Given any arbitrary boolean expression using AND, OR and NOT gates what is the time complexity of minimizing the expression such that minimum number of gates are used.

The following Wikipedia article only talks about the space complexity of the problem (which is PSPACE), but does not talks about the time complexity.

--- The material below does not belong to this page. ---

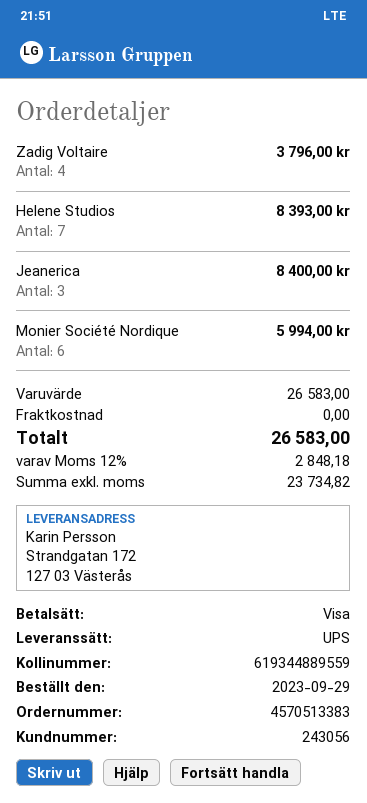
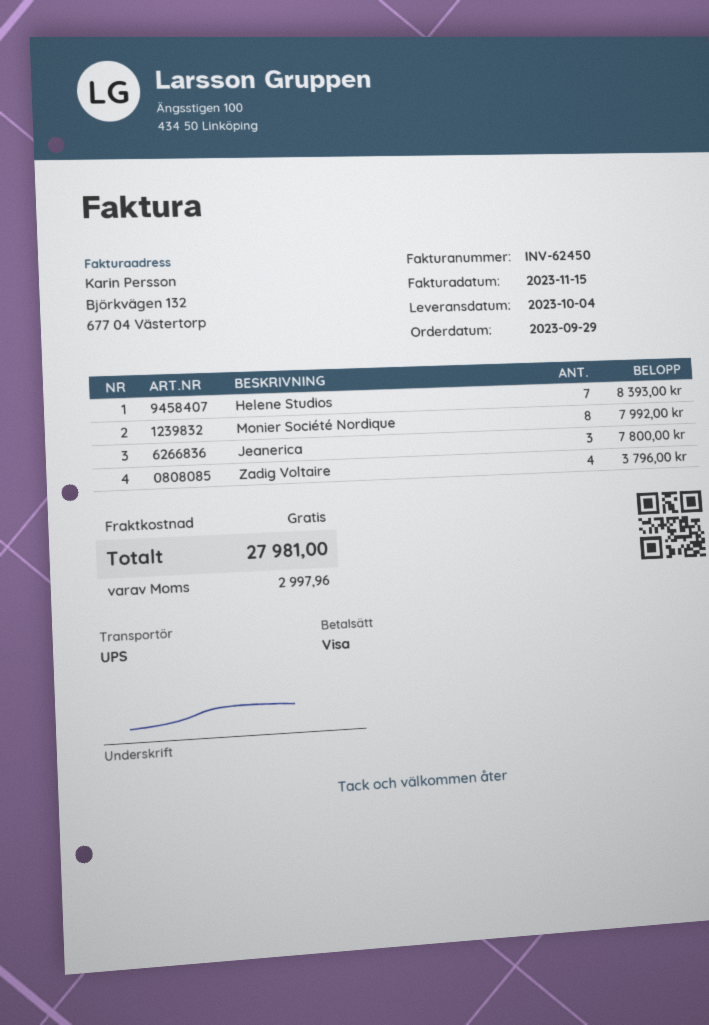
Jeanerica: 3 for 8400.00 -> 3 for 7800.00
Monier Société Nordique: 6 for 5994.00 -> 8 for 7992.00
tax: 2848.18 -> 2997.96
total: 26583.00 -> 27981.00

  • $\begingroup$ I couldn't find PSPACE in the article. $\endgroup$ Oct 6 '15 at 5:07
  • $\begingroup$ It says that it is in in PH, which is a subset of PSPACE problem. $\endgroup$
    – jcod0
    Oct 6 '15 at 5:09
  • 2
    $\begingroup$ I also couldn't find PH in the article. I could only find $\Sigma_2^P$. $\endgroup$ Oct 6 '15 at 5:10
  • $\begingroup$ So does $\sum^P_2$-complete problem implies that it is a NPC/ NPH problem? $\endgroup$
    – jcod0
    Oct 6 '15 at 5:12
  • 1
    $\begingroup$ I suggest you spend a few hours reading on the polynomial hierarchy. $\endgroup$ Oct 6 '15 at 5:14

The Wikipedia article states that the problem is $\Sigma_2^P$-hard, and in particular it's NP-hard. Therefore it's probably not solvable in polynomial time (unless P=NP).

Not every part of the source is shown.